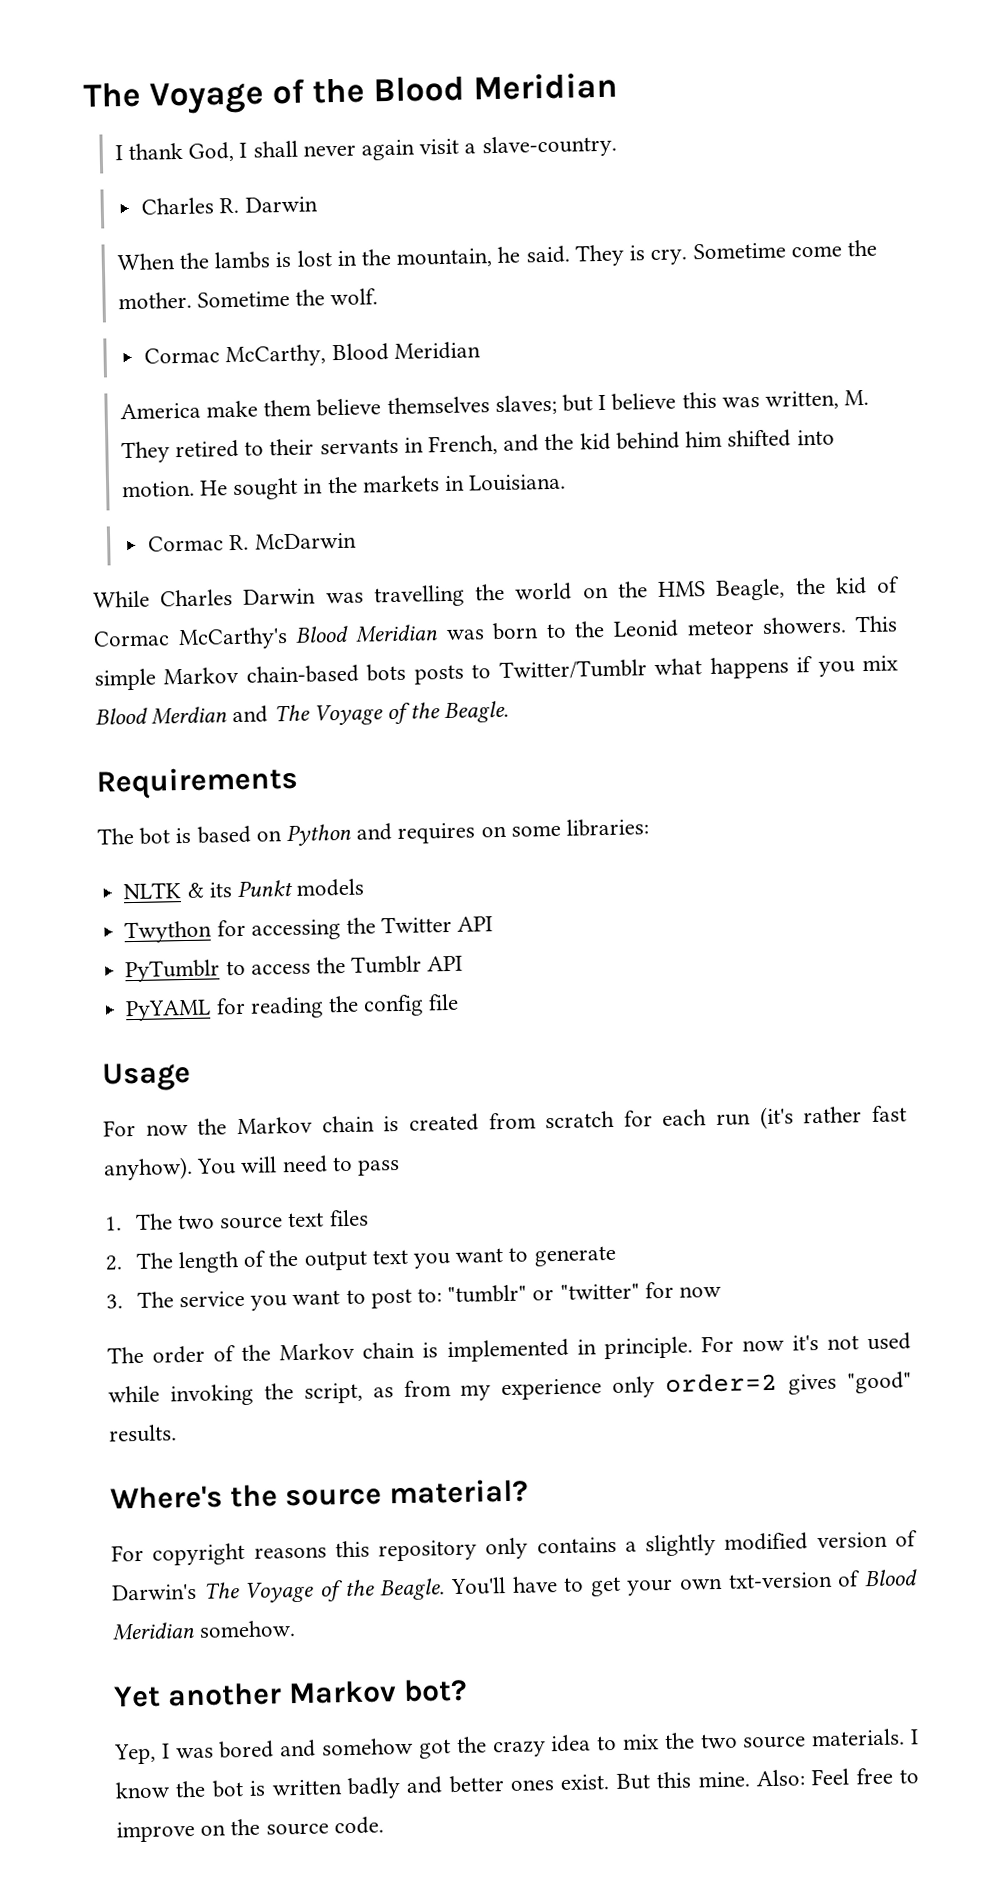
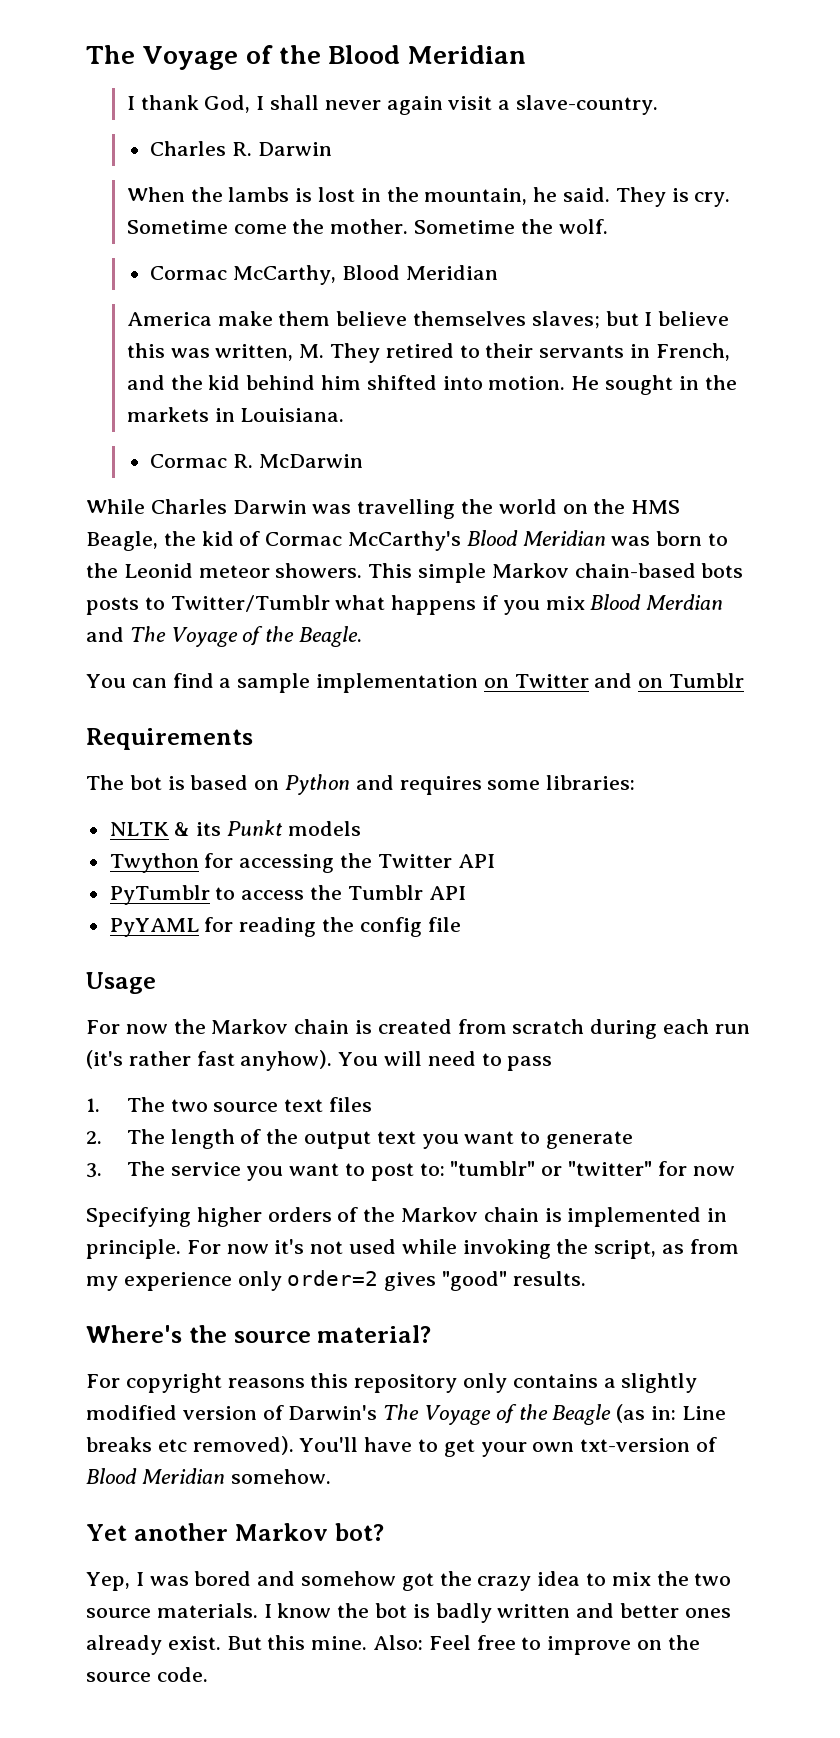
(510, 712) none -> [86,673,745,693] // You can find a sample implementation on Twitter and on Tumblr
[480,825,507,838] on -> (482, 785) none
[623,1110,653,1127] for -> [590,1019,658,1039] during
[107,1345,206,1364] The order -> [86,1207,332,1227] Specifying higher orders
[379,1578,446,1601] Beagle. -> [552,1404,726,1425] [86,1436,294,1455] Beagle (as in: Line breaks etc removed).
[271,1777,401,1800] written badly -> [435,1603,571,1623] badly written
(554, 1785) none -> [86,1635,162,1655] already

◇ ◇ ◇

> **Work request**
Scan the entries above, and wherever a line holds the string "none", copy it.

> **Response to the task**
(510, 712) none -> [86,673,745,693] // You can find a sample implementation on Twitter and on Tumblr
[480,825,507,838] on -> (482, 785) none
(554, 1785) none -> [86,1635,162,1655] already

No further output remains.